- [What to do]: Transcribe the records exactly from the line with "-361,21 +361,20 @@" to the end, both included.

Before-and-after page screenshots
================================

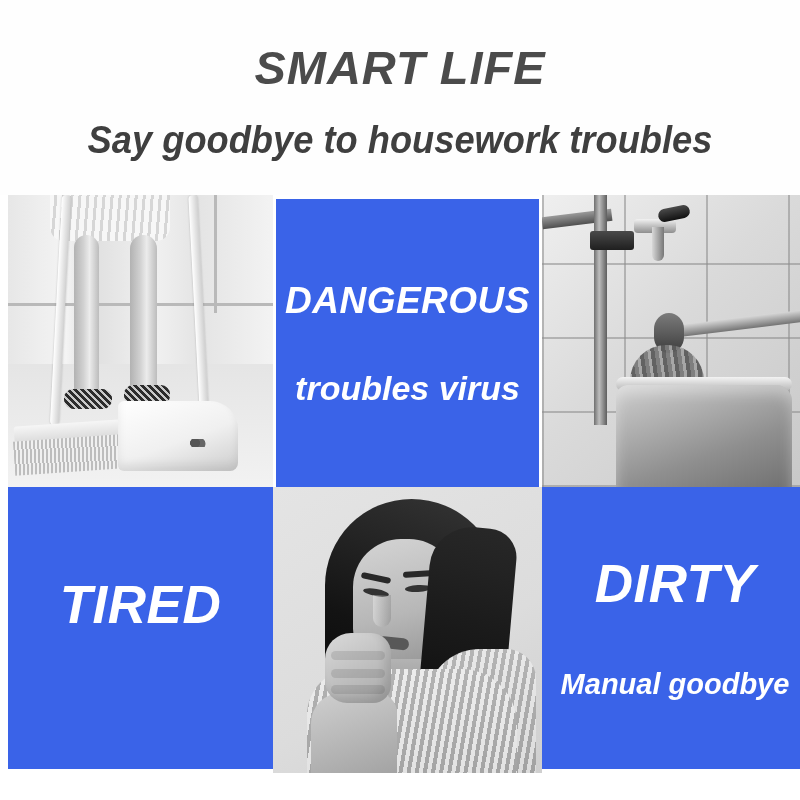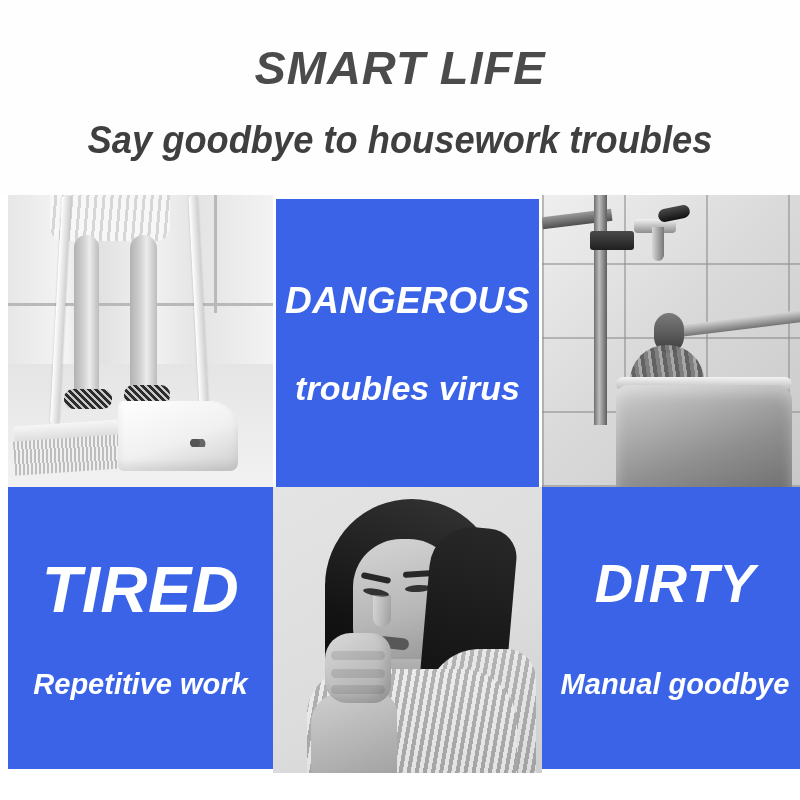--- a/index.html
+++ b/index.html
@@ -100,21 +100,21 @@
     font-style: italic;
     line-height: 1;
     text-align: center;
   }
 
   
   .panel-danger .headline { font-size: 37px; margin-bottom: 52px; }
   .panel-danger .subline  { font-size: 34px; }
 
   
-  .panel-tired .headline { font-size: 65px; margin-bottom: 48px; }
+  .panel-tired .headline { font-size: 53px; margin-bottom: 48px; }
   .panel-tired .subline  { font-size: 29px; }
 
   
   .panel-dirty .headline { font-size: 53px; margin-bottom: 48px; }
   .panel-dirty .subline  { font-size: 29px; }
 
   
   .photo {
     width: 100%;
     height: 100%;
@@ -361,21 +361,20 @@
         <div class="mopstick"></div>
         <div class="mopcollar"></div>
         <div class="mophead"></div>
         <div class="sink-rim"></div>
         <div class="sink"></div>
       </div>
     </div>
 
     <div class="cell cell-blue inset-bottom panel-tired" style="background: rgb(58, 99, 232);">
       <div class="headline">TIRED</div>
-      <div class="subline">Repetitive work</div>
     </div>
 
     <div class="cell">
       <div class="photo ph-cough">
         <div class="hair-back"></div>
         <div class="face"></div>
         <div class="brow brow-l"></div>
         <div class="brow brow-r"></div>
         <div class="eye eye-l"></div>
         <div class="eye eye-r"></div>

================================

- [Expected answer]:
@@ -361,21 +361,20 @@
         <div class="mopstick"></div>
         <div class="mopcollar"></div>
         <div class="mophead"></div>
         <div class="sink-rim"></div>
         <div class="sink"></div>
       </div>
     </div>
 
     <div class="cell cell-blue inset-bottom panel-tired" style="background: rgb(58, 99, 232);">
       <div class="headline">TIRED</div>
-      <div class="subline">Repetitive work</div>
     </div>
 
     <div class="cell">
       <div class="photo ph-cough">
         <div class="hair-back"></div>
         <div class="face"></div>
         <div class="brow brow-l"></div>
         <div class="brow brow-r"></div>
         <div class="eye eye-l"></div>
         <div class="eye eye-r"></div>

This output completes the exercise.